• "kopuk yazı kopuk yapıt", "parçalılık ve metinlerarasılık" adlı eserleriyle türk edebiyatının ihtiyacına binaen son derece faydalı ve kuşatıcı bir çalışma hazırlamış, fena halde duacı olduğum, bir çok kuramcıyı açık ve sağlam bir bilimsel dille yorumlayan nadide bilim kişisi.
  • aynı zamanda kendisi öğrencilerin göremeyeceği bir şekilde sandalyede oturup yere bakarak dersini anlatmakta ve bunu hiç ara vermeden 3 saat yapabilme yeteneğine sahip hocamızdır.
  • metinlerarasılık kitabına, göstergelerarasılık üzerine yazdıkları da eklenmiş, daha geniş, daha büyük bir şekilde yeniden basılmış. pek güzel, pek harika.
  • şu an hacettepe üniversitesi fransız dili ve edebiyatı bölümünde dilbilim ve roman-tiyatro derslerini vermekte olan başarılı insan.

    kitabı
  • bu memleket için, öğrencileri için kendisi mücevher değerindedir. üniversite hayatım boyunca karşıma çıkmış en kıymetli hocalardan biridir. inceliği, kibarlığı, hocalığı ve en önemlisi insanlığı eşsizdir. o asla kabul etmez ama 40 yıl kölesi olunacak hocalardandır. (hocamın affına sığınarak) yıllar evvel doktora için görüşme yaptığı başka bir üniversiteden mezun arkadaşım alnı hafif geniş kubilay hocam için; hayran kalmış bir şekilde, "beyni kafasının içine sığmamış" demişti.

    hocam üstteki entrynin yazarı için bugünlük(bizim için ömürlük) bir yazı yazmış, olduğu gibi kopyalıyorum.

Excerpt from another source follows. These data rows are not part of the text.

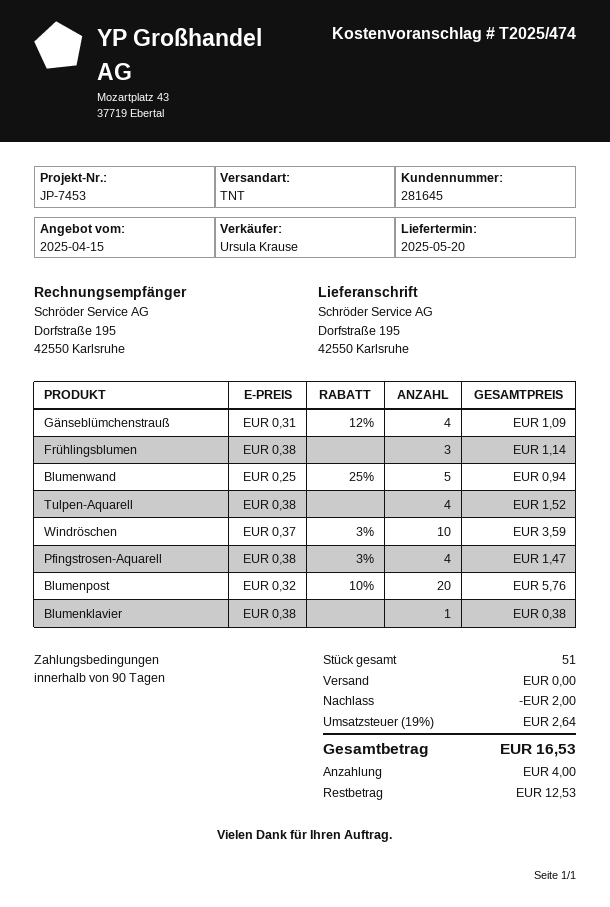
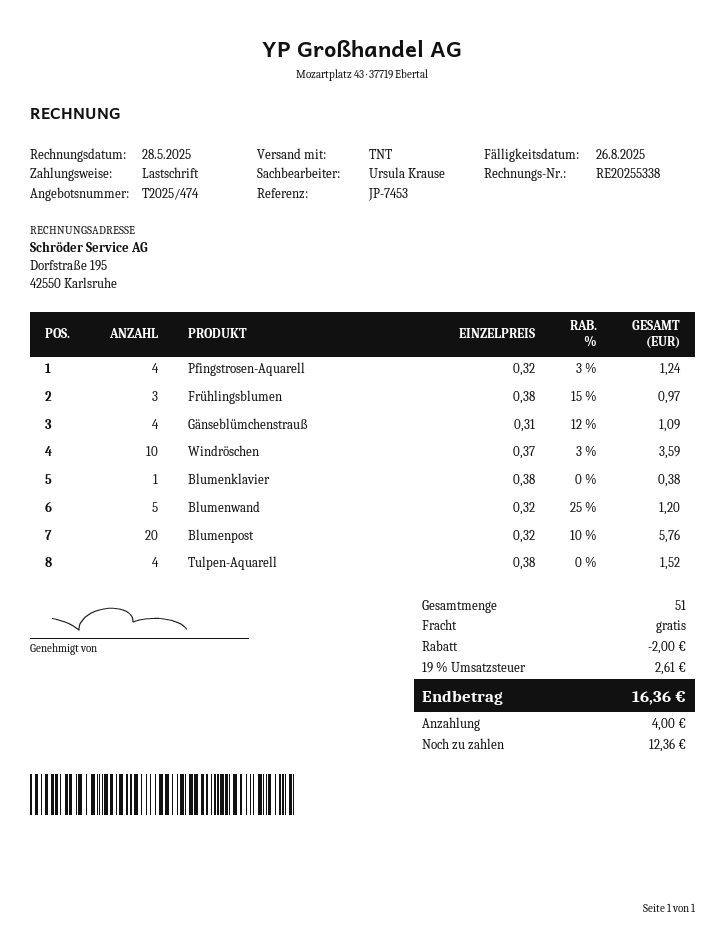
Frühlingsblumen: 3 x 0.38 = 1.14 -> 3 x 0.38 - 15% = 0.97
Blumenwand: 5 x 0.25 - 25% = 0.94 -> 5 x 0.32 - 25% = 1.20
Pfingstrosen-Aquarell: 4 x 0.38 - 3% = 1.47 -> 4 x 0.32 - 3% = 1.24
tax: 19% = 2.64 -> 19% = 2.61
total: 16.53 -> 16.36
balance: 12.53 -> 12.36

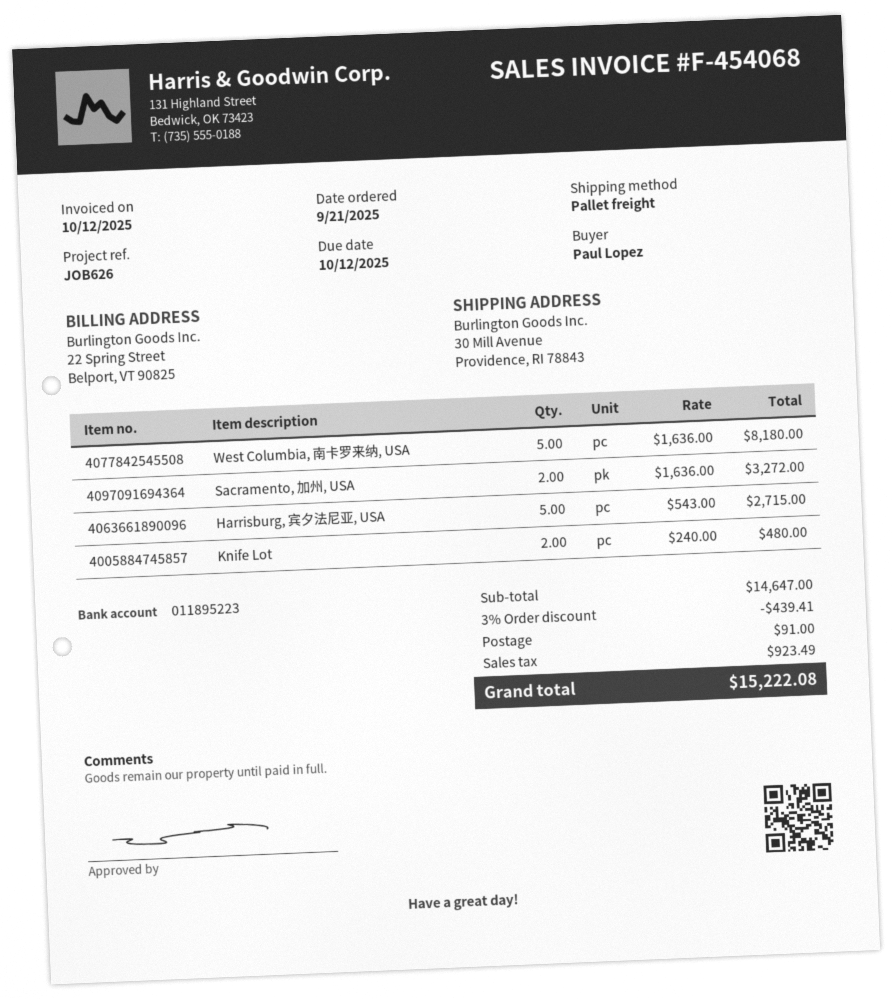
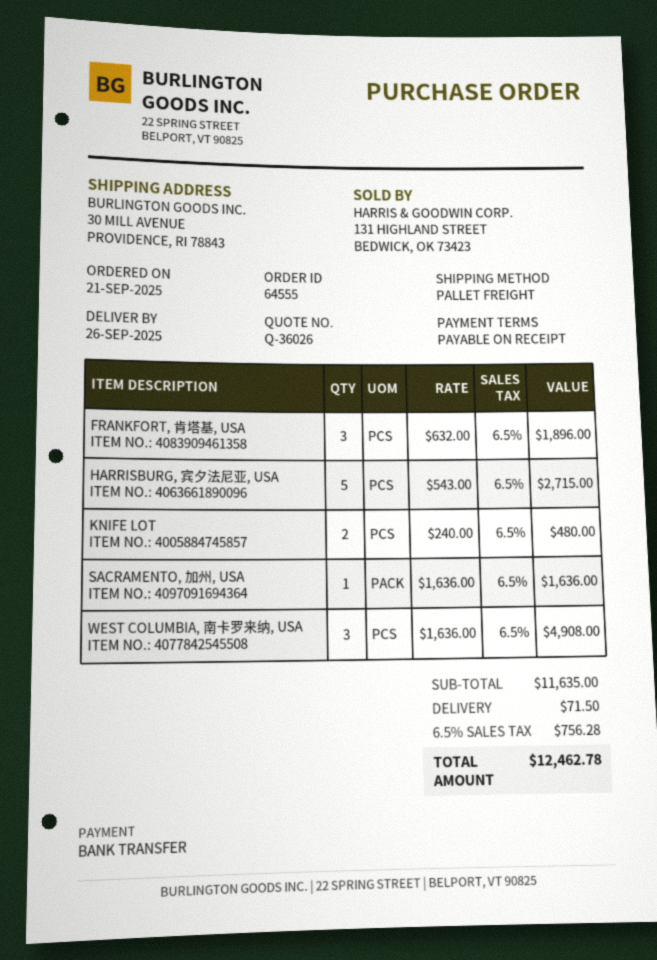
West Columbia, 南卡罗来纳, USA: 5 x 1636.00 = 8180.00 -> 3 x 1636.00 = 4908.00
Sacramento, 加州, USA: 2 x 1636.00 = 3272.00 -> 1 x 1636.00 = 1636.00
FRANKFORT, 肯塔基, USA: none -> 3 x 632.00 = 1896.00
subtotal: 14647.00 -> 11635.00
discount: 3% = 439.41 -> none
shipping: 91.00 -> 71.50
tax: 923.49 -> 756.28
total: 15222.08 -> 12462.78

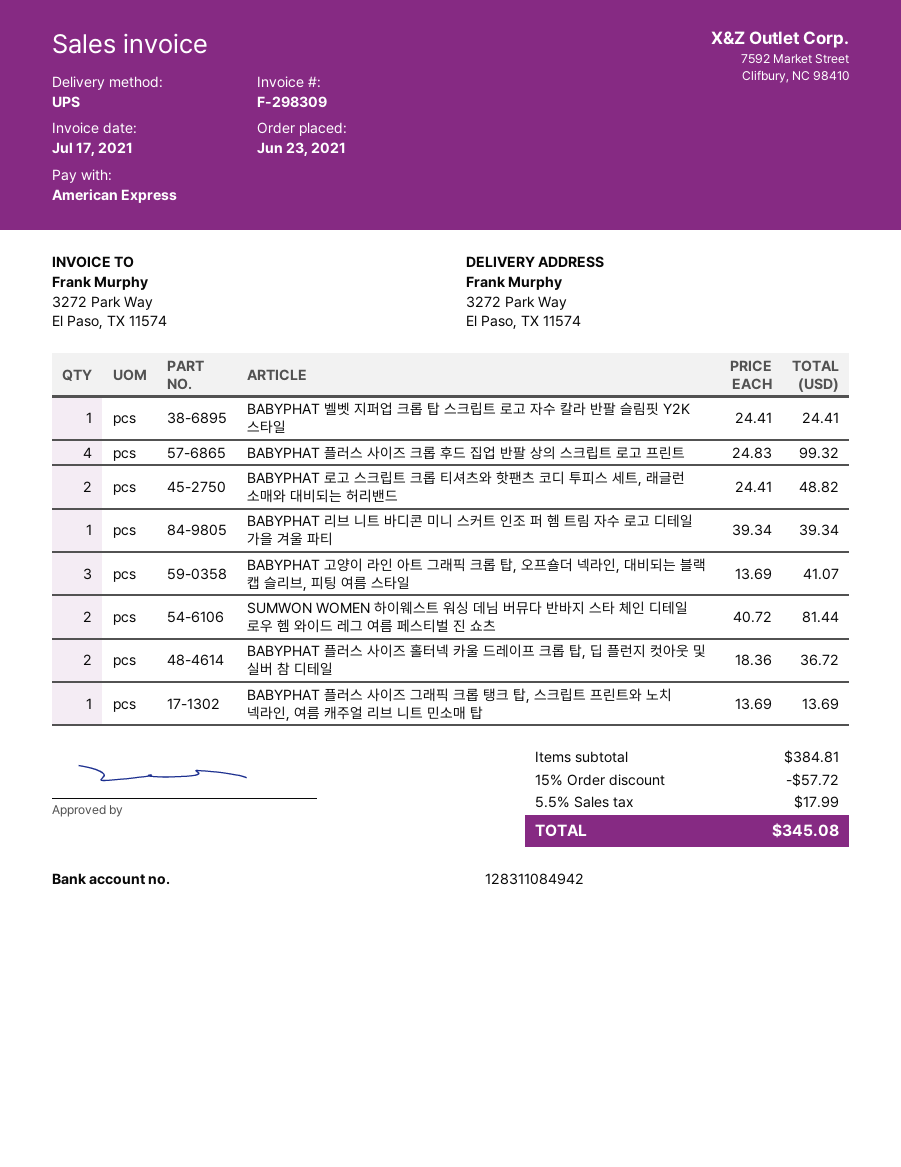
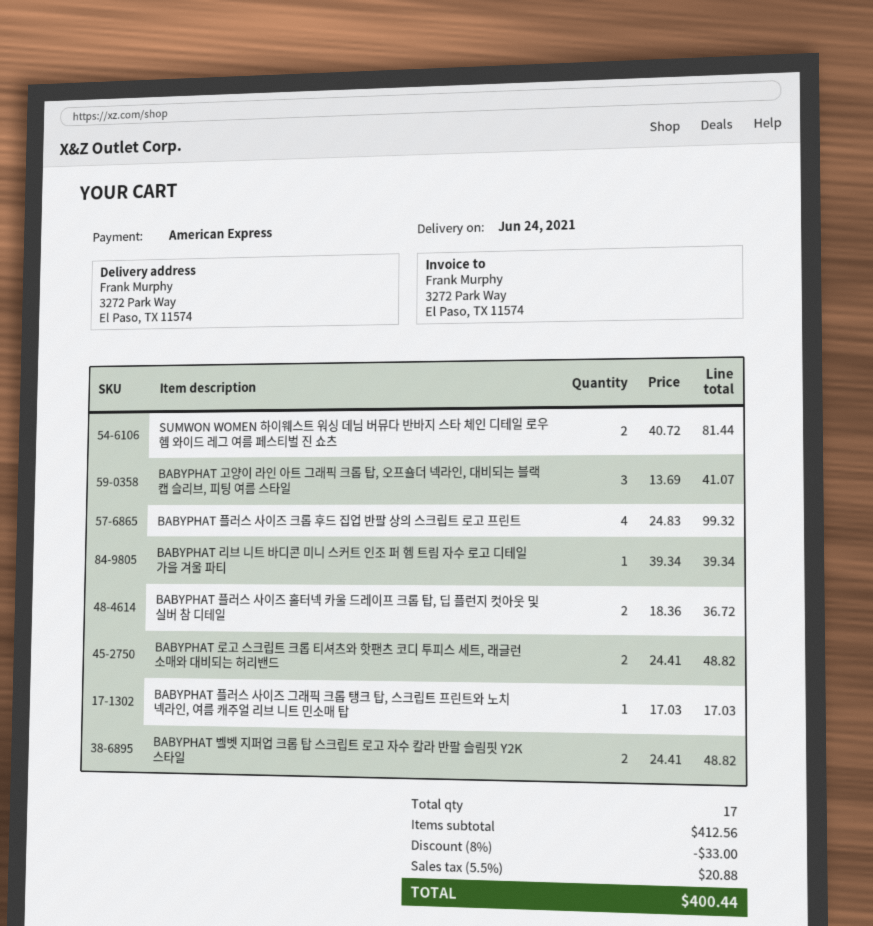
BABYPHAT 벨벳 지퍼업 크롭 탑 스크립트 로고 자수 칼라 반팔 슬림핏 Y2K 스타일: 1 x 24.41 = 24.41 -> 2 x 24.41 = 48.82
BABYPHAT 플러스 사이즈 그래픽 크롭 탱크 탑, 스크립트 프린트와 노치 넥라인, 여름 캐주얼 리브 니트 민소매 탑: 1 x 13.69 = 13.69 -> 1 x 17.03 = 17.03
subtotal: 384.81 -> 412.56
discount: 15% = 57.72 -> 8% = 33.00
tax: 5.5% = 17.99 -> 5.5% = 20.88
total: 345.08 -> 400.44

    "bana seslenen, kim olduğunu bilmediğim kişi; aşağıdaki yazı senin için. bugünlük.
    "facebook sayfasında çok güzel paylaşımlar yapıyordu. güncel ve politik meselelerle ilgili güzel yazılar yazıyordu. gazetelerde köşe işgal eden pek çok köşe yazarının ürettiklerinden de güzeldi metinleri. entelektüel alt yapısı olan yazılardı. hepsini silmiş. umarım üniversite yönetimi üzerinde doğrudan ya da dolaylı bir baskı oluşturmamıştır bu paylaşımlarından ötürü. sebebi ne olursa olsun çok üzüldüm. şu süreçte, bilim insanlarının susma hakkı diye bir haklarının olmadığını düşünüyorum ama 1984'ü yaşıyoruz ülke olarak.
    05.02.2017 10:41 ~ 10:43 kug
    (bkz: kubilay aktulum)

    hayır

    kimilerine göre hayır demek özgürleşmektir. özgürleşmek ise yaratıcılığa adım atmak. insan yaşamını belirleyen en temel edim budur: “hayır” demek. insanı hayvandan ayıran edim. hayvan, bedeninin söylediklerine, yani içgüdülerine göre yaşar. oysa insan, daha ileri giderek, hayır diyebilendir. bedenini durmadan “hayır” ile sarsar. bedenine reddettiği şeye “ruh” adı verilir. alain’in söylediğine bakarsanız, “ruh, bedenin hayır dediği şeydir.” bir başka yerde alain bu kez “düşünmek hayır demektir” der çıkar. ona göre evet’in göstergesi uyuyan, uyuklayan insandır. oysa uyanma kafayı silkelemek ve hayır demektir.” şu sonuca varır: “düşünmek, sandığı şeyi yadsımaktır.”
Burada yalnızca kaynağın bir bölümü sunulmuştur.